Against the backdrop of an attempted coup, military crackdown and civil unrest John McManus, a Leicester-born Ankara-based anthropologist, goes on a journey to the heart of Turkish football. From dusty pitches on the Syrian border to the prosperous new stadiums of the Bosphorus he details how the game, just like the country, ploughs on in transition while teetering on the brink of crisis.
In tandem with the national team’s rise over the past 20 years, Turkey’s Super Lig has transformed itself from the supposed “Hell” that infamously greeted English supporters attending matches in the 1990s. Today it is home to compulsory ID cards and VIP seating, and is UEFA’s leading builder of new stadiums – 18 have gone up over a seven-year period and there are more to come.

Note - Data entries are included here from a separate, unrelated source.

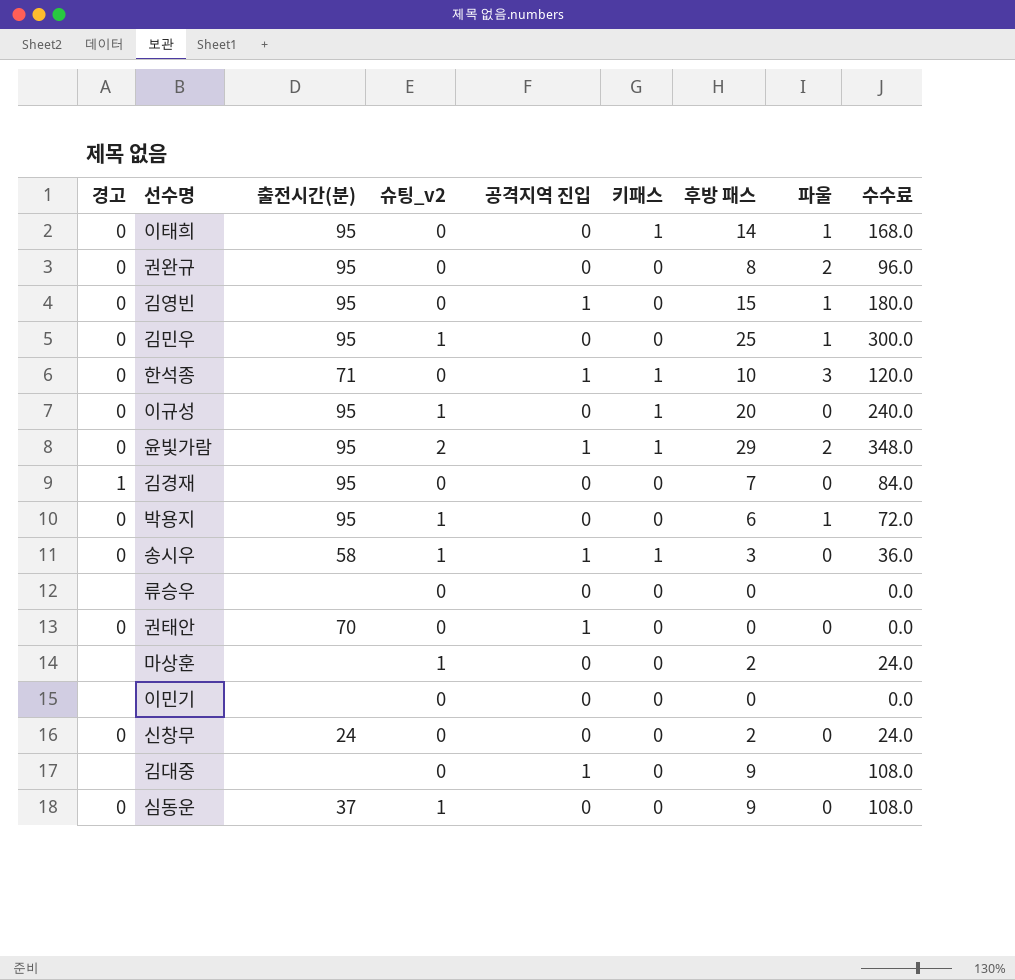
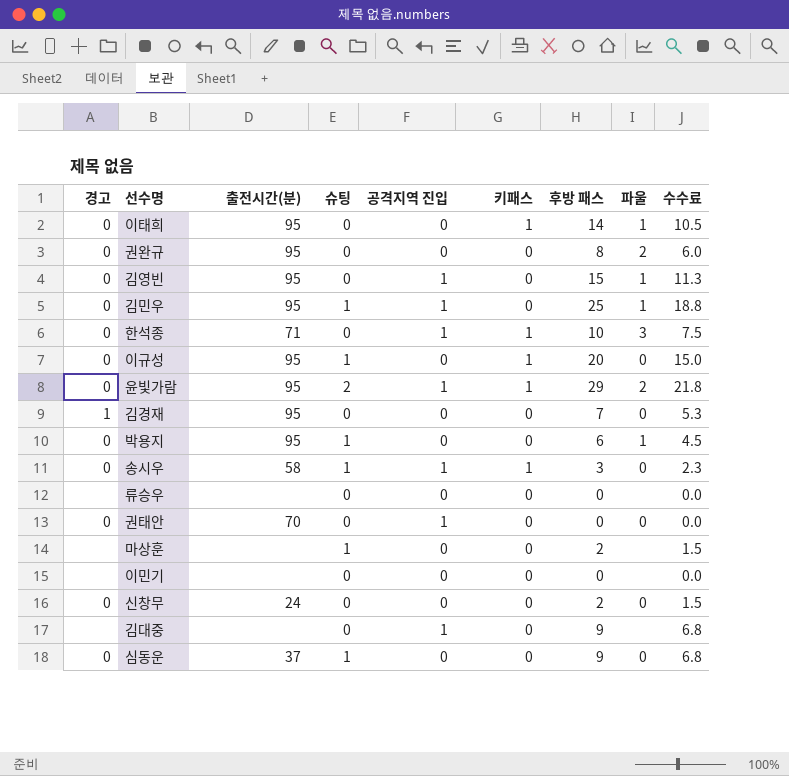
column name: 슈팅_v2 -> 슈팅
column 수수료 | formula: [후방 패스] * 12 -> [후방 패스] * 0.75
김민우 | 공격지역 진입: 0 -> 1

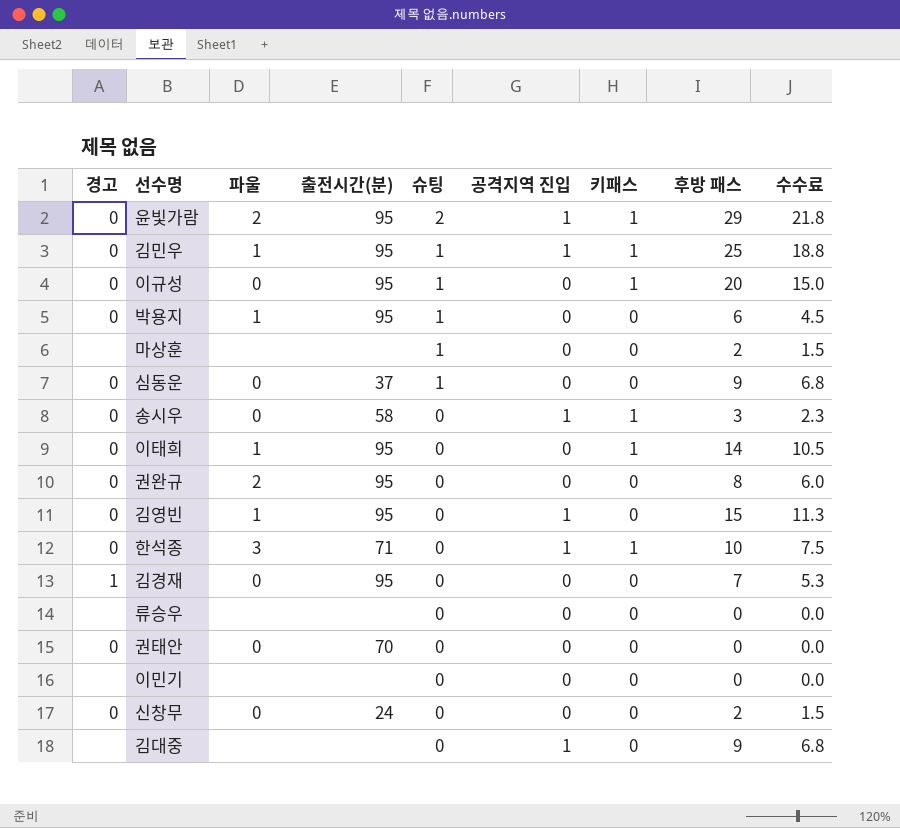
row order: none -> 슈팅 descending
column 파울 | position: 8 -> 3
김민우 | 키패스: 0 -> 1
송시우 | 슈팅: 1 -> 0
권태안 | 공격지역 진입: 1 -> 0

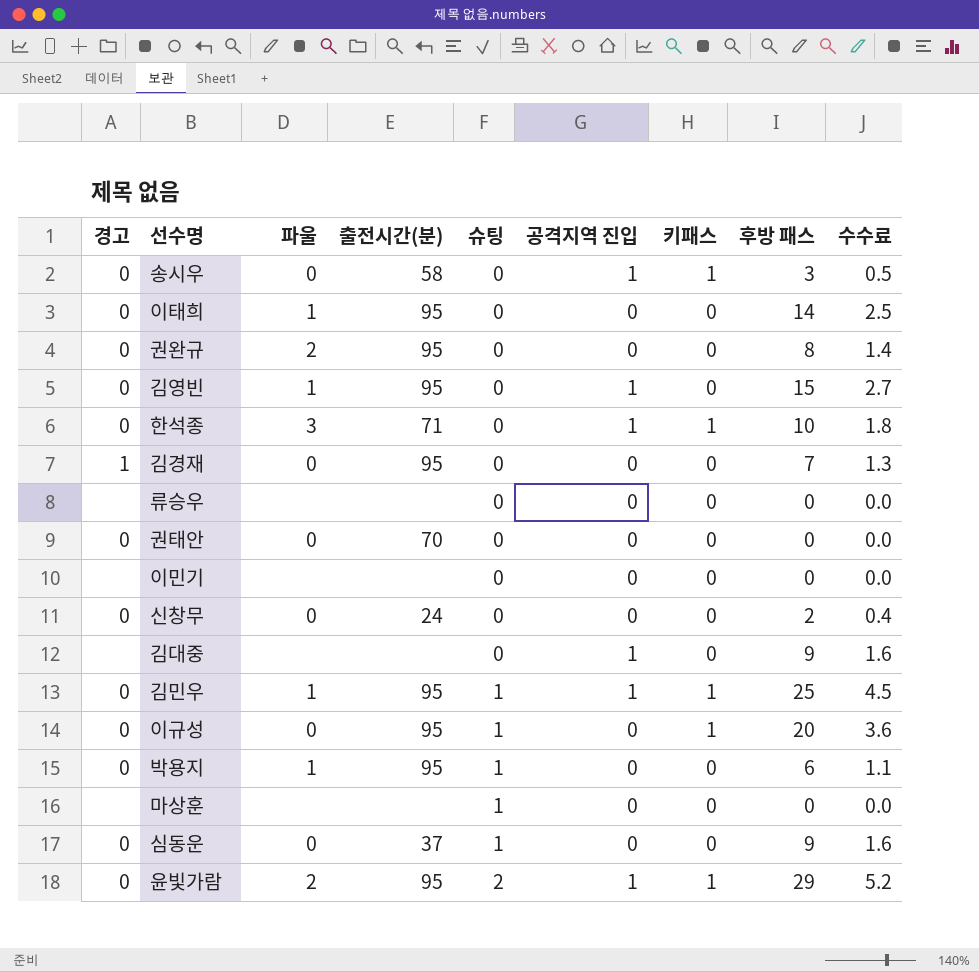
row order: 슈팅 descending -> 슈팅 ascending
column 수수료 | formula: [후방 패스] * 0.75 -> [후방 패스] * 0.18
이태희 | 키패스: 1 -> 0
마상훈 | 후방 패스: 2 -> 0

Now, as Istanbul matchdays become increasingly sterile and addled with allegations of match-fixing, McManus heads off in search of colour and character across the country. He serves up both in ample measure. Nationalist agitators, left-wing ultras, Kurdish fanatics and Syrian ex-professionals – whose sports cars and five-star lifestyles have been replaced by tents and eking out an existence in refugee camps – all provide fascinating insight into the complex relationship between politics and football at all levels of the Turkish game. It’s an eye-opening tour, from a trip to Osmanlispor, the team owned by security firm where employees’ failure to attend matches is a sacking offence, to the origins of the “Big Three”, including the revelation that Istanbul’s elite sides owe much to Benedict Cumberbatch’s ancestors.
McManus gains access to the country’s most successful manager, Fatih Terim, and examines the similarities between Samantha (Terim’s unlikely Bewitched-inspired nickname) and the dictatorial President Erdogan, while also revealing how the former loves resolving issues with his fists. Indeed conflict is a common thread throughout as McManus’s journey culminates around the gruesome events of the July 2016 uprising. Here he focuses on his own sense of fear as a foreigner and the repercussions for football in general and Galatasaray especially, who were linked to the revolutionary Gulen movement.
The author does manage to celebrate and surprise too. The impact of the Turkish diaspora – such as Ilkay Gundogan, Emre Can and Mesut Özil – on the national side, coupled with the mixed experiences of foreigners such as Gordon Milne, Graham Souness and Darius Vassell makes for interesting reading. So too do his interviews on the women’s game, homophobia and Turkey’s strange experiment with female-only crowds at top-flight games. (For three years clubs punished for fan violence played in front of just women and children. This was abandoned when the women’s swearing became too bad.) From the national fixation with wider acceptance in Europe, in both economic and Champions League terms, to the amateur team made up of British descendants and Jewish settlers, McManus has done a fine job in showing how football at least offers salvation, structure and camaraderie to many in turmoil-ridden Turkey.